Open eric-czech opened 4 years ago
Sorry didn't see this notification until now. Turns out I wasn't getting notifications... switched to "Watch" mode.
Let me look into the number of connected components in STRING.
I think a heatmap of any of the following would help distinct protein clusters: affinity / common neighbors / random walk distance / shortest path. I've been playing around with plotly. Would be really cool if we could get the heatmap and scatterplot to sync up, such that selecting on the scatterplot would create a synced heatmap.

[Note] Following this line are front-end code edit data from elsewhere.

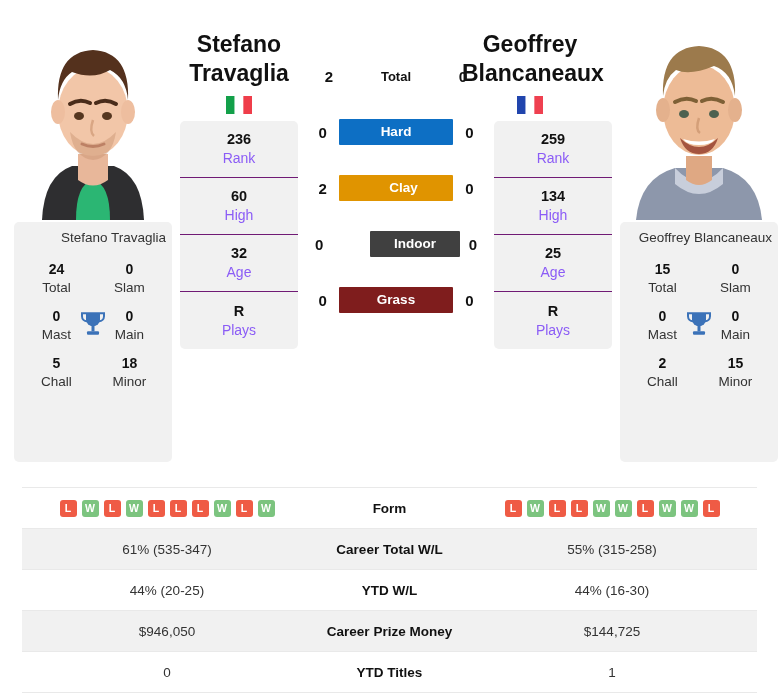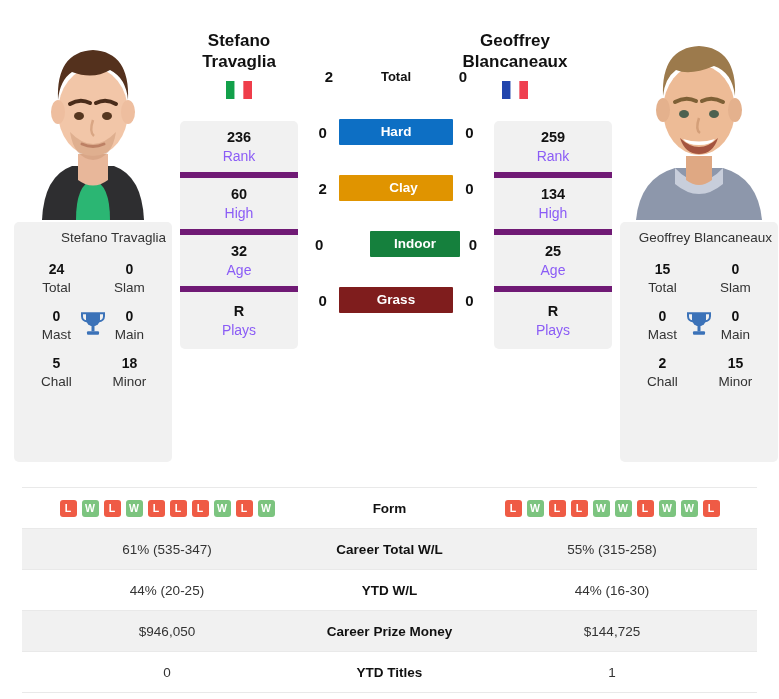"Stefano" .name-head .n1, .name-head .n2 { font-size: 17px -> 23px }
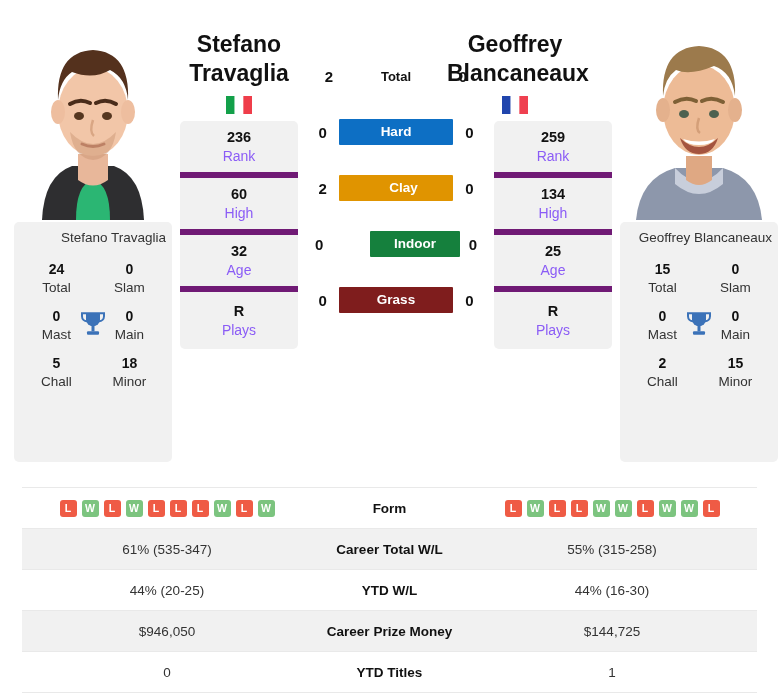"Geoffrey" div.name-head { left: 447px -> 462px }
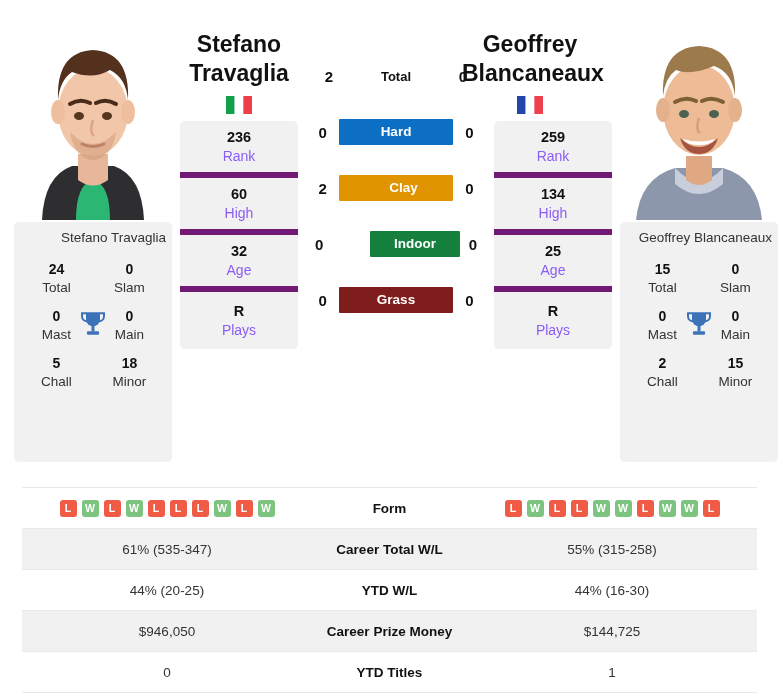"236" .stat-row { border-bottom: 6px solid #701a75 -> 1px solid #701a75 }
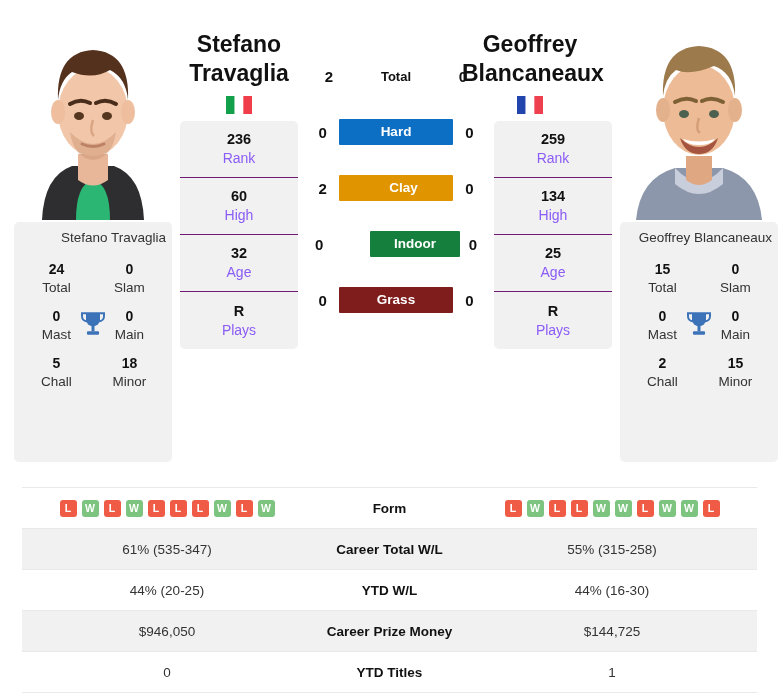"Indoor" div.h2h-badge { background: #15803d -> #404040 }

Ah yea that would be very cool. If you go the dash route, this could be a helpful resource on linking scatter plot clicks or lasso/range selections to events in other figures.
It would also be cool if there was a way to link groups of scatter points so that clicking on one of them does something corresponding to the whole group, like highlight all other points in the same connected component. I think Plot.ly could do that if you made sure all the points for one connected component are in the same trace, but I'm not sure if they provide the trace name on click (I think you can assign a point id though and do a reverse-lookup).
I looked into connected components in 12.connected-components.ipynb
. Amazing scipy was able to read all 12 matrices (one per evidence channel) and calculate the components in under 5 seconds.
I plotted the cumulative coverage of components ranked by size (interactive version in notebook):
For the combined score, the largest component contains 98.9% of all genes. This obviously could change if we applied a score threshold of 500. Although in general, it's probably best if we use edge weights rather than binarization as much as possible.
I think it would be a very helpful annotation on embedding visualizations
Yeah, I exported the component assignments in e3998c54c104fed617216af90e3404d6f70cec6f, so we can always add this to the embedding. Maybe it'd be helpful to differentiate all genes not in the giant connected component.
Actually upon further investigation, all genes for combined_score that are not in the giant connected component have a component size of 1, i.e. are entirely disconnected. I think these genes actually drop out during the node2vec embedding stage, so they aren't in the visualization.
If you go the dash route, this could be a helpful resource on linking scatter plot clicks or lasso/range selections to events in other figures.
Wow that Explorer UI is really cool. Will check with you before proceeding with any dashboarding solution using dash
or voila
, since you have much more experience here than me (zero exp).
It would also be cool if there was a way to link groups of scatter points so that clicking on one of them does something corresponding to the whole group
Yeah! Definitely. I'll look into migrating the Bokeh scatterplot to Plotly, which seems a bit more powerful, intuitive, and compatible with voila / notebooks.
I exported the component assignments in e3998c5
I think it would be good to have that for a few combined score thresholds (Jack was simply ignoring all below 900, which I saw in a publication or two as well)
Will check with you before proceeding with any dashboarding solution
I'm always happy to riff about Dash! But I don't mean to bias you too much towards it. I'd love to know what other solutions can do. I default to that simply b/c I like Plot.ly and assume, probably incorrectly, that other libs don't do useful/interesting things beyond what it can. I definitely agree that the API is more intuitive though.
I'm fairly certain a good number of these exist in STRING and I think it would be a very helpful annotation on embedding visualizations (i.e. it would be good context to know which clusters are different graphs entirely vs less related groups of proteins in the same graph).